Hard handles under blisters slip,
blood and muscles fail,
all endeavor is by browsweat blinded;
weakened knees, swollen and scab-scarred,
find rest only in falling to the fresh-turned dirt.
“Kyrie Eleison!”
Oh, Lamb of God. . . .
His Evidence
To the remembrance of significant waves
we drink another’s glory.
The reverberations of light and sound–
the motions of living flesh passing through
smoky night air in Jerusalem,
still sounding in time’s horizons:
God was with us, and the evidence lingers
not in dreams or stories, but in space-time—
all the proof that He lived, walked,
spoke, healed, and resurrected from the humiliation
of death remains,
spreading out in light
two-thousand light years away.
If it can be accessed by any means other than faith,
we don’t know.
For now faith will have to do.
River Walk
I walk the dog along this river
and these moments come around
smelling of sweet autumns past—
smoky melancholy and the compelling charm of nostalgia,
like the remembrance of a feast
not-yet-eaten though the table is set for company.
I would sit and breathe
to make myself ready, but the dog is restless
and will not let me be still.
But these moments go—
as they come they must also go—
the river’s steady flow waits for no one.
My feet are washed and pebbles bruise my heels.

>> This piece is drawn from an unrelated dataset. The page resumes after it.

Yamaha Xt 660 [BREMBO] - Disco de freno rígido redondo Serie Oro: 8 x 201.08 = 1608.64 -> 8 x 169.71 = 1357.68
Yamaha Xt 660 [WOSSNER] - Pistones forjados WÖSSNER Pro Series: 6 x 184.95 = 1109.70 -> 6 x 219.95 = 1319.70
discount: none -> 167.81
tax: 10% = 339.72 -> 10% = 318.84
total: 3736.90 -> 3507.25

Not this walk, or any other, but something
like the sum total of all walks,
with all their echoing ecstasies and dreary disappointments—
the hours of toilsome marching
in service to the whims of a dog—
all these repeated steps lifted in a compulsory dance
like an adolescent cotillion,
trod through clumsy embarrassments
and panicked desire.
It is cumulative and all-inclusive
like the slow pounding of a nine-inch nail
as the clock counts the score,
a Canon in B-flat.
Sursum corda
kyrie eleison
Bread on the water floats with the flow,
with thanks we receive a name
we may know.
LS
This shimmering, sacred remembrance
made of more than mere memory
reflects a light from beyond
this present darkness.
A golden glimmer in the otherwise void
fractures then splays out in fragmented flecks,
all dividing in the growing glow.
The light is a presence, like heat,
the bright prize of broken hearts,
a certain hope of fresher starts
past fatal pressure and blasphemous lies.
We consume the fiery quanta,
each cell aquiver,
and find our flesh altogether contained in
this moment of suspense
above the river.
Hart Park
Heaven must be like this
like this river
like these trees
like the tall grass near the waters,
dark and rippled by the breeze.
Heaven must be like this
like the sunlight through the trees
that sharpens their autumn colors
burning brightly on the leaves.
And Heaven must have pathways
like these all green and lush
where heavenly dogs chase heavenly squirrels
through thornless underbrush,
Where birds a-chatter on cozy boughs
stretched in the morning light
sing songs of glory and innocence
once all is put to right.
Walking (reprise)
How utterly odd, this pathetic faithfulness–
this toddling toward God,
each step ambling idly,
every stride straying widely.
An awkward, gawky dance we trip,
over brittled bones and chalk dust well-trod.
With each fall we curse the sky
in fits of spit and hisses.
Our stand is shakily taken,
furrowed-brow-fouled.
Into this walk we lean hard, as into a mighty wind,
accompanied by angels whose wings
cover their sacred mouths
to stifle their most knowing laughter.